Restarts transactions of a WAL table after recovery from errors.

Syntax

Flow chart showing the syntax of the ALTER TABLE keyword Flow chart showing the syntax of ALTER TABLE with RESUME WAL keyword

Description

sequencerTxn is the unique txn identification that the Sequencer issues to transactions.

When sequencerTxn is not specified, the operation resumes the WAL apply job from the next uncommitted transaction, including the failed one.

When sequencerTxn is not specified, the operation resumes the WAL apply job from the provided sequencerTxn number explicitly.

ALTER TABLE RESUME WAL is used to restart WAL table transactions after resolving errors.

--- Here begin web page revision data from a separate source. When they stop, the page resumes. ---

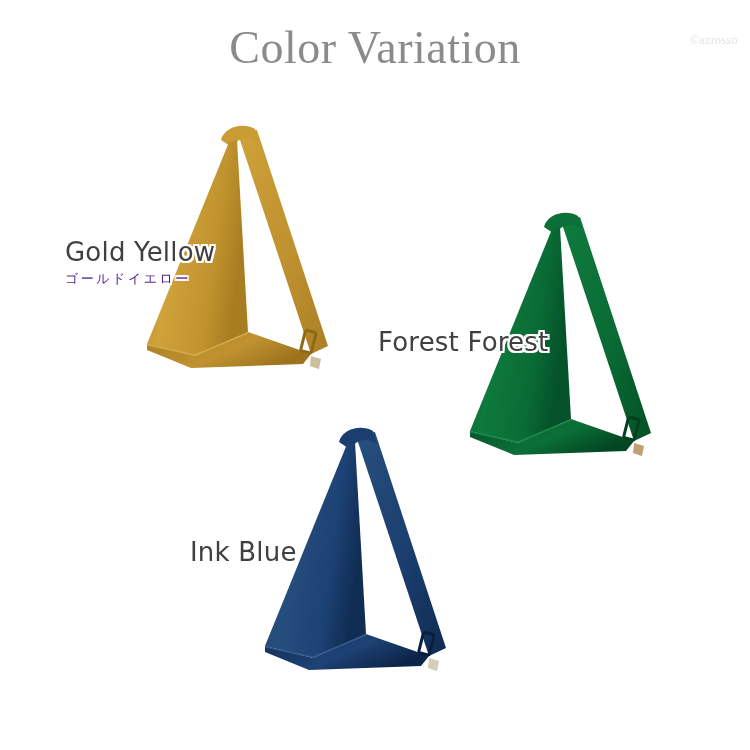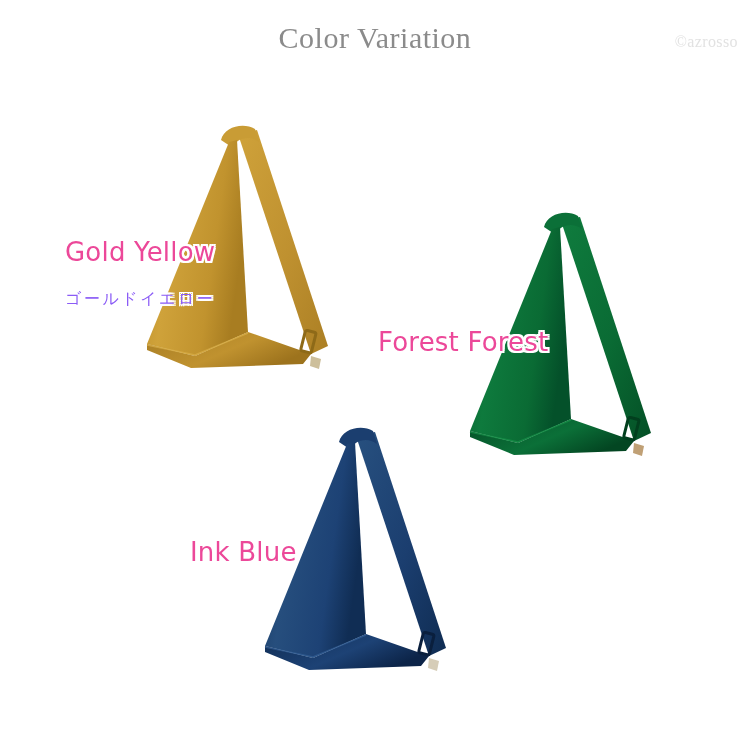--- a/index.html
+++ b/index.html
@@ -24,7 +24,7 @@
     width: 750px;
     text-align: center;
     font-family: "Liberation Serif", serif;
-    font-size: 30px;
+    font-size: 46px;
     line-height: 1.2;
     color: #8b8b8b;
     letter-spacing: 0.5px;

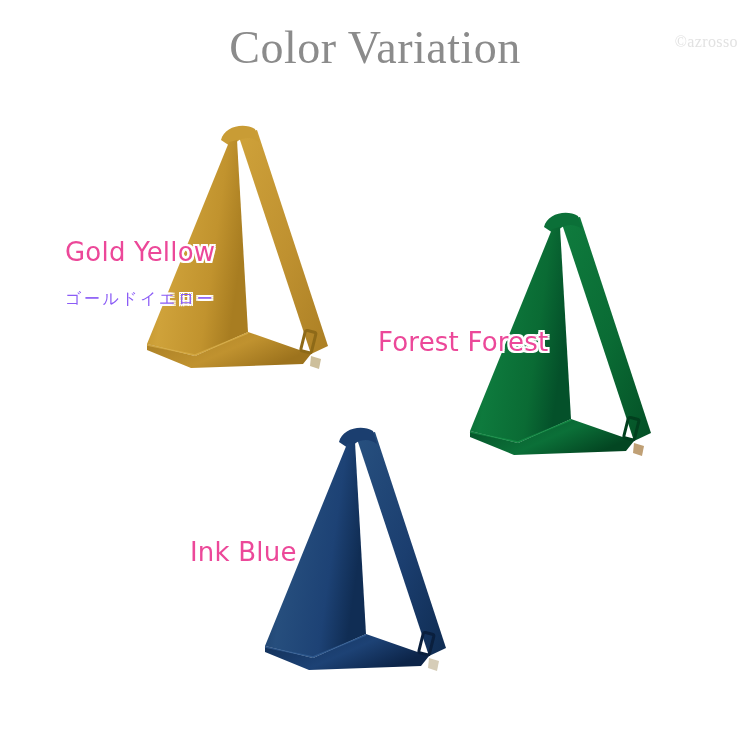--- a/index.html
+++ b/index.html
@@ -35,7 +35,7 @@
     top: 33px;
     right: 12px;
     font-family: "Liberation Serif", serif;
-    font-size: 16px;
+    font-size: 12px;
     color: #e2e2e2;
     letter-spacing: 0.4px;
   }

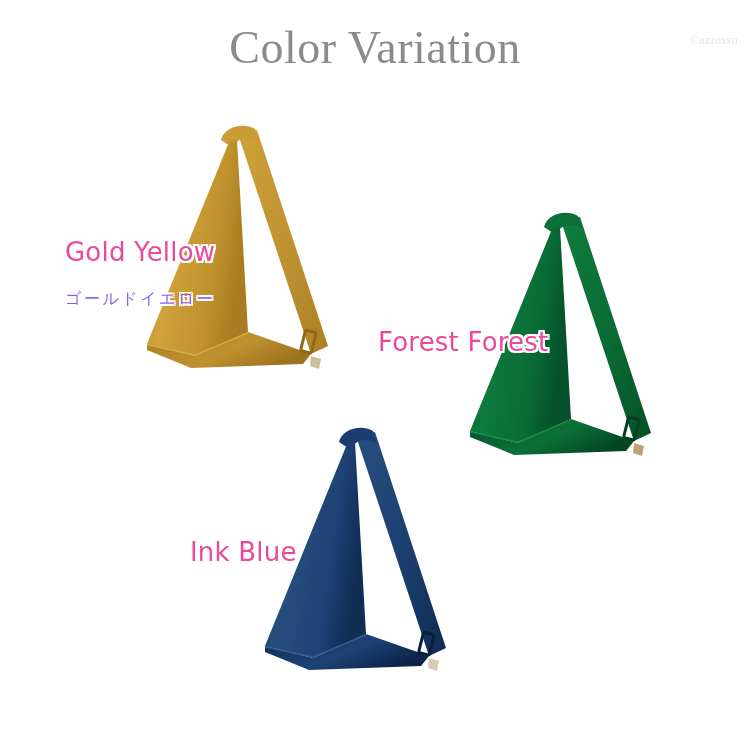--- a/index.html
+++ b/index.html
@@ -55,7 +55,7 @@
     font-family: "DejaVu Sans", sans-serif;
     font-size: 26px;
     font-weight: 400;
-    color: #ec4899;
+    color: #404040;
     letter-spacing: 0.2px;
     line-height: 1.1;
     text-shadow:

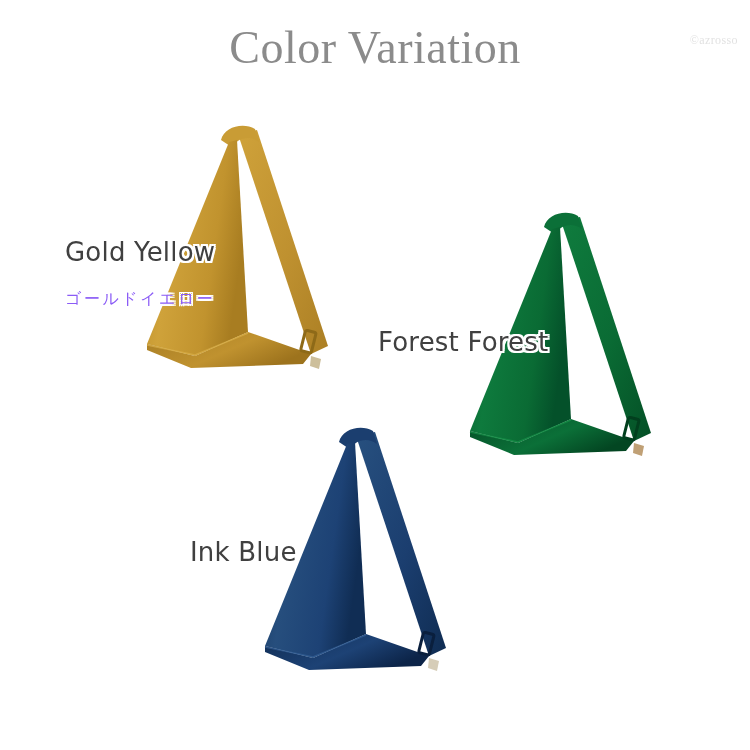--- a/index.html
+++ b/index.html
@@ -64,11 +64,11 @@
   }
   .label-jp {
     font-family: "DejaVu Serif", serif;
-    font-size: 16px;
-    color: #8b5cf6;
+    font-size: 13px;
+    color: #4c1d95;
     letter-spacing: 2.5px;
     line-height: 1.4;
-    margin-top: 21px;
+    margin-top: 3px;
     text-shadow:
       -2px 0 0 #fff, 2px 0 0 #fff, 0 -2px 0 #fff, 0 2px 0 #fff,
       -2px -2px 0 #fff, 2px -2px 0 #fff, -2px 2px 0 #fff, 2px 2px 0 #fff;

When transactions are stopped, the suspended status from the wal_tables() function is marked as true, and the sequencerTxn value indicates the last successful commit in the Sequencer. Once the error is resolved, ALTER TABLE RESUME WAL restarts the suspended WAL transactions from the failed transaction. Alternatively, an optional sequencerTxn value can be provided to skip the failed transaction.

Examples

Using the wal_tables() function to investigate the table status:

List all tables
wal_tables();
namesuspendedwriterTxnsequencerTxn
tradestrue35

The table trades is suspended. The last successful commit in the table is 3.

The following query restarts transactions from the failed transaction, 4:

ALTER TABLE trades RESUME WAL;

Alternatively, specifying the sequencerTxn to skip the failed commit (4 in this case):

ALTER TABLE trades RESUME WAL FROM TRANSACTION 5;

-- This is equivalent to

ALTER TABLE trades RESUME WAL FROM TXN 5;

Diagnosing corrupted WAL transactions

note

If you have data deduplication enabled on your tables and you have access to the original events (for instance, they're stored in Apache Kafka, or other replayable source), you may reingest the data after skipping the problematic transactions.

Sometimes a table may get suspended due to full disk or kernel limits. In this case, an entire WAL segment may be corrupted. This means that there will be multiple transactions that rely on the corrupted segment, and finding the transaction number to resume from may be difficult.

When you run RESUME WAL on such suspended table, you may see an error like this:

2024-07-10T01:01:01.131720Z C i.q.c.w.ApplyWal2TableJob job failed, table suspended [table=trades~3, error=could not open read-only [file=/home/my_user/.questdb/db/trades~3/wal45/101/_event], errno=2]

In such a case, you should try skipping all transactions that rely on the corrupted WAL segment. To do that, first you need to find the last applied transaction number for the trades table:

SELECT writerTxn
FROM wal_tables()
WHERE name = 'trades';
writerTxn
1223

Next, query the problematic transaction number:

SELECT max(sequencertxn)
FROM wal_transactions('trades')
WHERE sequencertxn > 1223
AND walId = 45
AND segmentId = 101;

Here, 1223 stands for the last applied transaction number, 45 stands for the WAL ID that may be seen in the error log above (trades~3/wal45), and 101 stands for the WAL segment ID from the log (trades~3/wal45/101).

max
1242

Since the last problematic transaction is 1242, you can resume the table from transaction 1243:

ALTER TABLE trades RESUME WAL FROM TXN 1243;

Note that in rare cases, subsequent transactions may also have corrupted WAL segments, so you may have to repeat this process.